September 23, 2024
Column

Purging of the tickler file a springtime ritual

She has tied her own record, with nine assists,” the guy broadcasting the basketball game informed his radio audience. “With just one more assist she will have the record all to herself. …”

Being no longer tied with herself would undoubtedly be a huge load off the lady’s shoulders, I mused. Still, something seemed not quite right with the equation. I jotted the information on the back of an old envelope and placed it in my tickler file for possible use in some future column dealing with the dubious things that people say when they are left without adult supervision. It joined other notes and clippings languishing there in hopes of one day getting unleashed upon an unsuspecting public.

Alas. No such opportunity has presented itself. Now, with official Spring at our doorstep and fresher material arriving daily, the items must be kissed off in the mandatory ritual that is the semi-annual purging of the file.

First, though, a housekeeping matter. Under the give-credit-where-due category, an admission of omission: “Surf the Internet for dumb-crook material and you won’t be disappointed,” I advised readers in a column last Saturday concerning what may await crooks who fail to adequately plan ahead. I cited several examples found on the Internet, but neglected to credit the Web site, www.dumbcrooks.com, for those citations.

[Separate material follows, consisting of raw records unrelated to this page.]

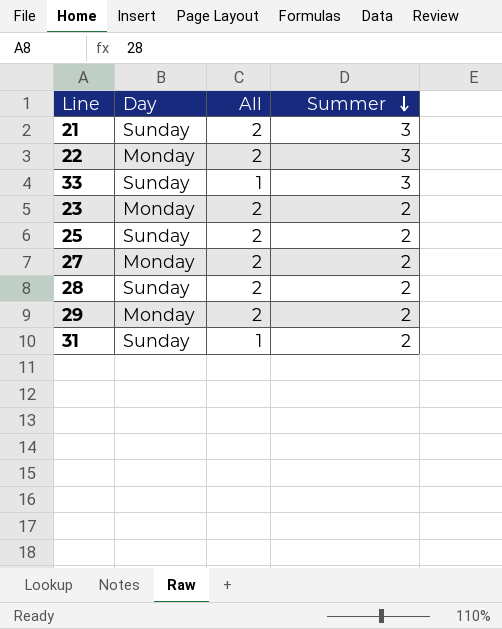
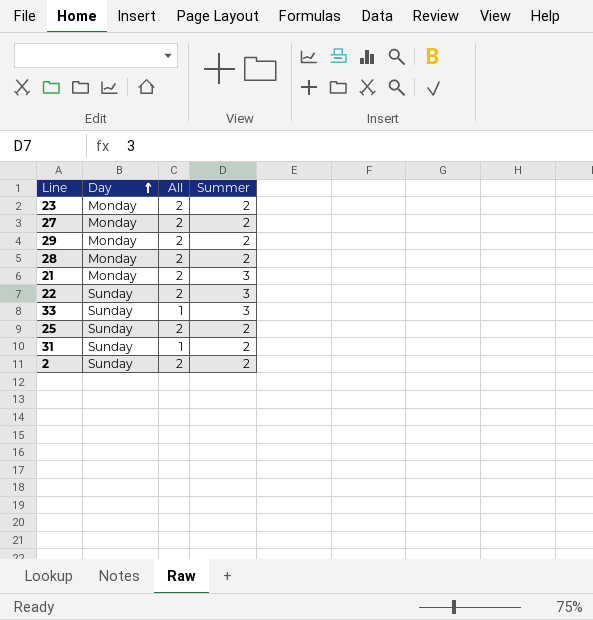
row order: Summer descending -> Day ascending
28 | Day: Sunday -> Monday
21 | Day: Sunday -> Monday
22 | Day: Monday -> Sunday
row 2: none -> Sunday | 2 | 2

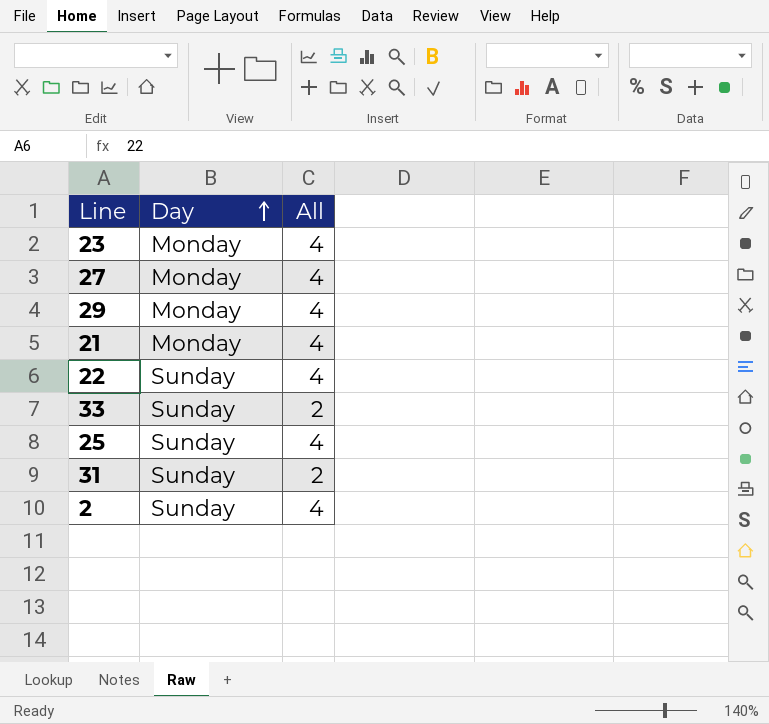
column Summer | position: 4 -> none
row 28: Monday | 2 | 2 -> none
23 | All: 2 -> 4
27 | All: 2 -> 4
29 | All: 2 -> 4
21 | All: 2 -> 4
22 | All: 2 -> 4
33 | All: 1 -> 2
25 | All: 2 -> 4
31 | All: 1 -> 2
2 | All: 2 -> 4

I hate when that happens. But on with the purge…

Among the flotsam to be jettisoned is a photo caption from the Bangor Daily News of Jan. 20, 1978 – the proofreader’s day off – which I lifted from an Associated Press booklet containing flubs from the nation’s daily press:

“After years of being lost under a pile of dust, Walter P. Stanley III, left, found all the old records of the Bangor Lions Club at the Bangor House. On Jan. 18 he donated them in a presentation to Lions Club President Earl Black.”

On the must-go list to prevent it from becoming lost forever under a pile of dust is a notation I placed in the file on Valentine’s Day a year ago after viewing a feel-good television story about a lovey-dovey elderly couple – one male, one female. “Both are widows,” the reporter had announced. Which one had had the sex-change operation was not disclosed.

Included in the material to be thrown out with the bath water is an e-mail message from Eagle Lake resident Donald McEdward, presently wintering in Arizona. He was responding to a column lamenting the excessive “ya knows” that pollute so much speech these days.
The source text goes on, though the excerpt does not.